Work item:
Give the data again word for word; drop the pictures.

Data for review:
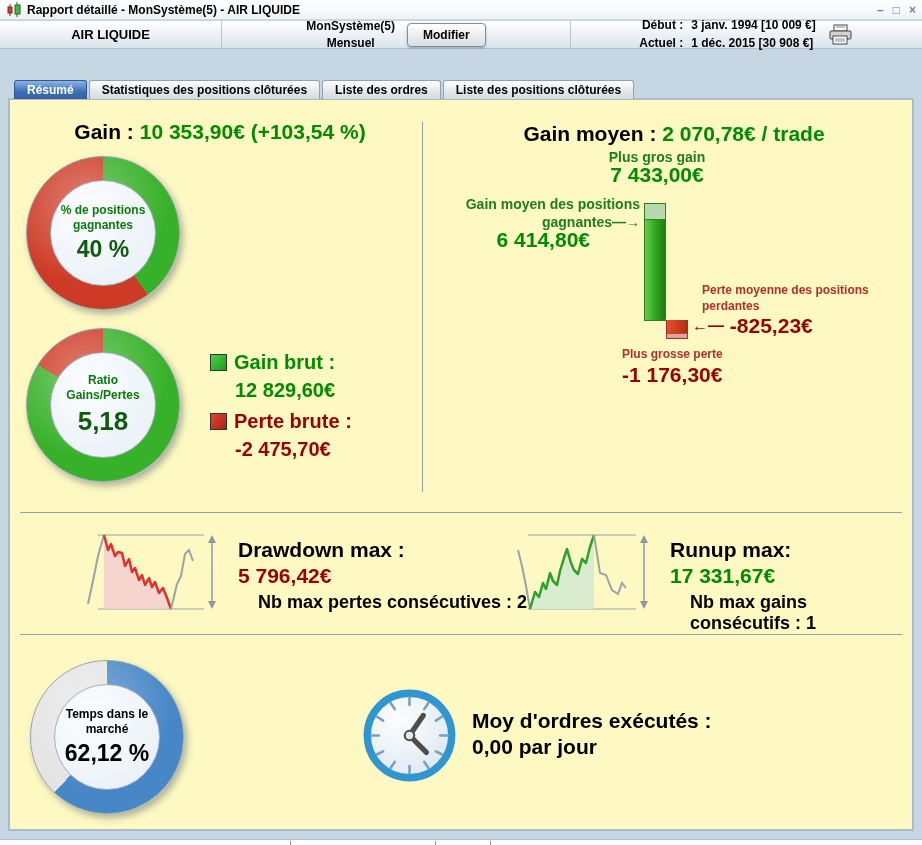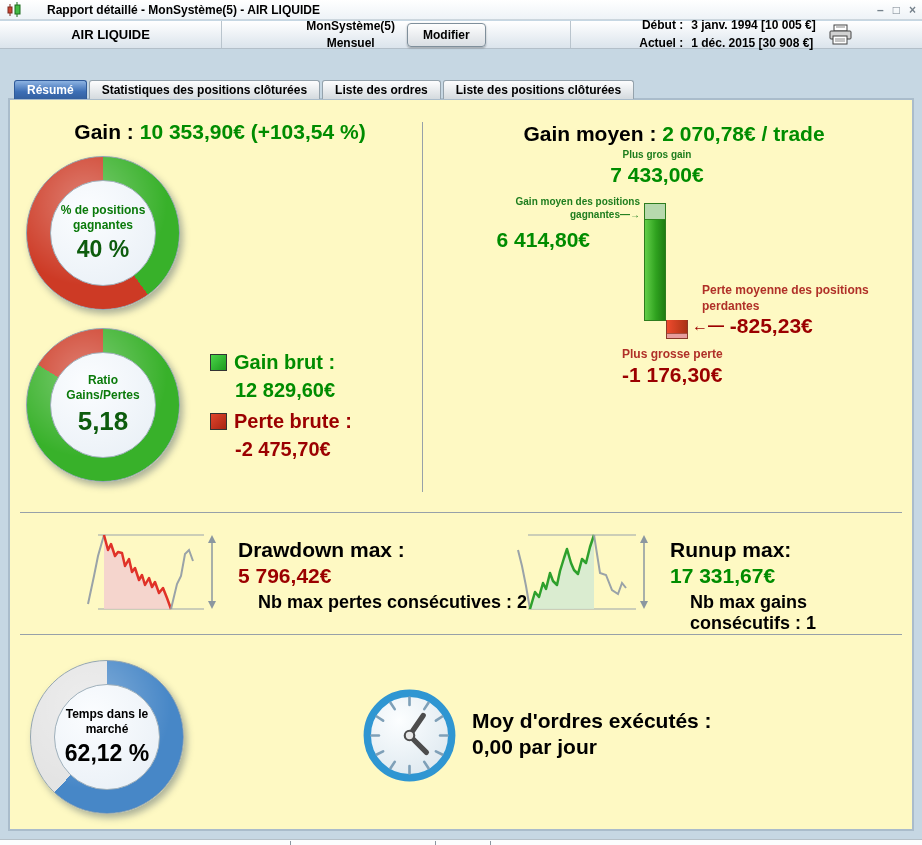--- a/index.html
+++ b/index.html
@@ -3,21 +3,21 @@
 <meta charset="utf-8">
 <style>
   * { margin:0; padding:0; box-sizing:border-box; }
   html,body { width:922px; height:845px; overflow:hidden; }
   body { font-family:"Liberation Sans","DejaVu Sans",sans-serif; font-weight:bold; }
   .app { position:relative; width:922px; height:845px; background:#c6d7e3; }
 
   
   .titlebar { position:absolute; left:0; top:0; width:922px; height:20px;
     background:linear-gradient(#ffffff,#eef3f7); border-bottom:1px solid #ccd6dd;
-    display:flex; align-items:center; padding:0 6px; font-size:12px; color:#000;gap:20px; }
+    display:flex; align-items:center; padding:0 6px; font-size:12px; color:#000; }
   .titlebar svg { margin-right:5px; }
   .win-controls { margin-left:auto; display:flex; gap:9px; color:#76828c; font-size:12px; }
   .win-controls span { cursor:default; }
 
   
   .header { position:absolute; left:0; top:21px; width:922px; height:28px;
     background:linear-gradient(#ffffff,#dbe4ec); border-bottom:1px solid #b3bfc9; display:flex; }
   .hcell { display:flex; align-items:center; justify-content:center; font-size:12px; color:#000; }
   .hcell-company { width:222px; border-right:1px solid #b9c4cd; font-size:13px; }
   .hcell-system  { width:349px; border-right:1px solid #b9c4cd; gap:12px;justify-content:center; }
@@ -38,21 +38,21 @@
     color:#fff; border-color:#2f5a99; }
 
   
   .panel { position:absolute; left:8px; top:98px; width:906px; height:733px;
     background:#fef9c3; border:2px solid #aabccb; }
 
   .abs { position:absolute; }
   .big { font-size:21px; }
   .green { color:#008c00; }
   .darkred { color:#9b0000; }
-  .sm-green { font-size:10px; color:#1e7d1e; line-height:1.3; }
+  .sm-green { font-size:14px; color:#1e7d1e; line-height:1.3; }
   .sm-red { font-size:12px; color:#b03028; line-height:1.3; }
   .sm-black { font-size:18px; color:#000;margin-left:20px; }
 
   
   .donut { position:absolute; width:154px; height:154px; border-radius:50%;
     border:1px solid #93a5b1; box-shadow:3px 4px 7px rgba(50,70,90,.4); }
   .donut::before { content:""; position:absolute; inset:0; border-radius:50%;
     background:radial-gradient(circle at 38% 30%, rgba(255,255,255,.35), rgba(255,255,255,0) 58%); }
   .hole { position:absolute; left:50%; top:50%; transform:translate(-50%,-50%);
     width:106px; height:106px; border-radius:50%;
@@ -120,21 +120,21 @@
     <div class="hcell hcell-system">
       <div class="syslines">
         <div>MonSystème(5)</div>
         <div>Mensuel</div>
       </div>
       <button class="btn-modifier">Modifier</button>
     </div>
     <div class="hcell hcell-dates">
       <div class="dates">
         <span class="lab">Début :</span>
-        <span>3 janv. 1994 [10 005 €]</span>
+        <span>3 janv. 1994 [10 009 €]</span>
         <span class="lab">Actuel :</span>
         <span>1 déc. 2015 [30 908 €]</span>
       </div>
       <svg width="26" height="22" viewBox="0 0 26 22" style="cursor:pointer">
         <rect x="6" y="1" width="13" height="6" fill="#ffffff" stroke="#444"></rect>
         <line x1="8" y1="3" x2="17" y2="3" stroke="#888"></line>
         <rect x="2" y="7" width="21" height="8" rx="1" fill="#d2d2d2" stroke="#444"></rect>
         <rect x="5" y="12" width="14" height="8" fill="#ffffff" stroke="#444"></rect>
         <line x1="7" y1="15" x2="17" y2="15" stroke="#888"></line>
         <line x1="7" y1="17" x2="17" y2="17" stroke="#888"></line>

Solution for this problem:
--- a/index.html
+++ b/index.html
@@ -3,21 +3,21 @@
 <meta charset="utf-8">
 <style>
   * { margin:0; padding:0; box-sizing:border-box; }
   html,body { width:922px; height:845px; overflow:hidden; }
   body { font-family:"Liberation Sans","DejaVu Sans",sans-serif; font-weight:bold; }
   .app { position:relative; width:922px; height:845px; background:#c6d7e3; }
 
   
   .titlebar { position:absolute; left:0; top:0; width:922px; height:20px;
     background:linear-gradient(#ffffff,#eef3f7); border-bottom:1px solid #ccd6dd;
-    display:flex; align-items:center; padding:0 6px; font-size:12px; color:#000;gap:20px; }
+    display:flex; align-items:center; padding:0 6px; font-size:12px; color:#000; }
   .titlebar svg { margin-right:5px; }
   .win-controls { margin-left:auto; display:flex; gap:9px; color:#76828c; font-size:12px; }
   .win-controls span { cursor:default; }
 
   
   .header { position:absolute; left:0; top:21px; width:922px; height:28px;
     background:linear-gradient(#ffffff,#dbe4ec); border-bottom:1px solid #b3bfc9; display:flex; }
   .hcell { display:flex; align-items:center; justify-content:center; font-size:12px; color:#000; }
   .hcell-company { width:222px; border-right:1px solid #b9c4cd; font-size:13px; }
   .hcell-system  { width:349px; border-right:1px solid #b9c4cd; gap:12px;justify-content:center; }
@@ -38,21 +38,21 @@
     color:#fff; border-color:#2f5a99; }
 
   
   .panel { position:absolute; left:8px; top:98px; width:906px; height:733px;
     background:#fef9c3; border:2px solid #aabccb; }
 
   .abs { position:absolute; }
   .big { font-size:21px; }
   .green { color:#008c00; }
   .darkred { color:#9b0000; }
-  .sm-green { font-size:10px; color:#1e7d1e; line-height:1.3; }
+  .sm-green { font-size:14px; color:#1e7d1e; line-height:1.3; }
   .sm-red { font-size:12px; color:#b03028; line-height:1.3; }
   .sm-black { font-size:18px; color:#000;margin-left:20px; }
 
   
   .donut { position:absolute; width:154px; height:154px; border-radius:50%;
     border:1px solid #93a5b1; box-shadow:3px 4px 7px rgba(50,70,90,.4); }
   .donut::before { content:""; position:absolute; inset:0; border-radius:50%;
     background:radial-gradient(circle at 38% 30%, rgba(255,255,255,.35), rgba(255,255,255,0) 58%); }
   .hole { position:absolute; left:50%; top:50%; transform:translate(-50%,-50%);
     width:106px; height:106px; border-radius:50%;
@@ -120,21 +120,21 @@
     <div class="hcell hcell-system">
       <div class="syslines">
         <div>MonSystème(5)</div>
         <div>Mensuel</div>
       </div>
       <button class="btn-modifier">Modifier</button>
     </div>
     <div class="hcell hcell-dates">
       <div class="dates">
         <span class="lab">Début :</span>
-        <span>3 janv. 1994 [10 005 €]</span>
+        <span>3 janv. 1994 [10 009 €]</span>
         <span class="lab">Actuel :</span>
         <span>1 déc. 2015 [30 908 €]</span>
       </div>
       <svg width="26" height="22" viewBox="0 0 26 22" style="cursor:pointer">
         <rect x="6" y="1" width="13" height="6" fill="#ffffff" stroke="#444"></rect>
         <line x1="8" y1="3" x2="17" y2="3" stroke="#888"></line>
         <rect x="2" y="7" width="21" height="8" rx="1" fill="#d2d2d2" stroke="#444"></rect>
         <rect x="5" y="12" width="14" height="8" fill="#ffffff" stroke="#444"></rect>
         <line x1="7" y1="15" x2="17" y2="15" stroke="#888"></line>
         <line x1="7" y1="17" x2="17" y2="17" stroke="#888"></line>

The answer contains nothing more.